**What to do**: Start at the top of the records below and copy them exactly to the end.
***
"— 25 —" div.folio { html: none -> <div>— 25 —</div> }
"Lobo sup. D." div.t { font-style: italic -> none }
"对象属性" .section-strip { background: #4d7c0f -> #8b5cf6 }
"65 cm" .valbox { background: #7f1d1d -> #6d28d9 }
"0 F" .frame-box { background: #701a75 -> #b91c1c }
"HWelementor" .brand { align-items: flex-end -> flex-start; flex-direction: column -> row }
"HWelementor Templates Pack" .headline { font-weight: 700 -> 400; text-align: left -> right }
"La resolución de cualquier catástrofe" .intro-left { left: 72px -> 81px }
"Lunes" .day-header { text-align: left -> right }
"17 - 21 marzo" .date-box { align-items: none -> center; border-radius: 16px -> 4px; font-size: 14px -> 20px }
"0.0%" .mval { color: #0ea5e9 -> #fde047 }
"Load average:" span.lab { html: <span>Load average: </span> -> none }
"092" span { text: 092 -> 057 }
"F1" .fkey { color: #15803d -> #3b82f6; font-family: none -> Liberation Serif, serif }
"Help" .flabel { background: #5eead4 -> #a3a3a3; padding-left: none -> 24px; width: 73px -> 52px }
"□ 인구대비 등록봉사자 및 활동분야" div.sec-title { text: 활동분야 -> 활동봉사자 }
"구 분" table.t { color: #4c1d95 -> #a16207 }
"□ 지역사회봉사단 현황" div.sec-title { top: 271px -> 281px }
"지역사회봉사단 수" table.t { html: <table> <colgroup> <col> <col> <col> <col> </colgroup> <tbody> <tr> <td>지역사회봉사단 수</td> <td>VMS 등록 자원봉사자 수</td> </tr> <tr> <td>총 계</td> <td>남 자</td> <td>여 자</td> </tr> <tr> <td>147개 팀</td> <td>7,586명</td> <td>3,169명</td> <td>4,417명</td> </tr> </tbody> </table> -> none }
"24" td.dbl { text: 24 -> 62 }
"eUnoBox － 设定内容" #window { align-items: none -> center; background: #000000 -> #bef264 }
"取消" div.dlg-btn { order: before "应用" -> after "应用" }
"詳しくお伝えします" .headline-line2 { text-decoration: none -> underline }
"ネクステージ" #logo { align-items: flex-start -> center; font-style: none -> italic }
***
**Result of the task**:
"— 25 —" div.folio { html: none -> <div>— 25 —</div> }
"Lobo sup. D." div.t { font-style: italic -> none }
"对象属性" .section-strip { background: #4d7c0f -> #8b5cf6 }
"65 cm" .valbox { background: #7f1d1d -> #6d28d9 }
"0 F" .frame-box { background: #701a75 -> #b91c1c }
"HWelementor" .brand { align-items: flex-end -> flex-start; flex-direction: column -> row }
"HWelementor Templates Pack" .headline { font-weight: 700 -> 400; text-align: left -> right }
"La resolución de cualquier catástrofe" .intro-left { left: 72px -> 81px }
"Lunes" .day-header { text-align: left -> right }
"17 - 21 marzo" .date-box { align-items: none -> center; border-radius: 16px -> 4px; font-size: 14px -> 20px }
"0.0%" .mval { color: #0ea5e9 -> #fde047 }
"Load average:" span.lab { html: <span>Load average: </span> -> none }
"092" span { text: 092 -> 057 }
"F1" .fkey { color: #15803d -> #3b82f6; font-family: none -> Liberation Serif, serif }
"Help" .flabel { background: #5eead4 -> #a3a3a3; padding-left: none -> 24px; width: 73px -> 52px }
"□ 인구대비 등록봉사자 및 활동분야" div.sec-title { text: 활동분야 -> 활동봉사자 }
"구 분" table.t { color: #4c1d95 -> #a16207 }
"□ 지역사회봉사단 현황" div.sec-title { top: 271px -> 281px }
"지역사회봉사단 수" table.t { html: <table> <colgroup> <col> <col> <col> <col> </colgroup> <tbody> <tr> <td>지역사회봉사단 수</td> <td>VMS 등록 자원봉사자 수</td> </tr> <tr> <td>총 계</td> <td>남 자</td> <td>여 자</td> </tr> <tr> <td>147개 팀</td> <td>7,586명</td> <td>3,169명</td> <td>4,417명</td> </tr> </tbody> </table> -> none }
"24" td.dbl { text: 24 -> 62 }
"eUnoBox － 设定内容" #window { align-items: none -> center; background: #000000 -> #bef264 }
"取消" div.dlg-btn { order: before "应用" -> after "应用" }
"詳しくお伝えします" .headline-line2 { text-decoration: none -> underline }
"ネクステージ" #logo { align-items: flex-start -> center; font-style: none -> italic }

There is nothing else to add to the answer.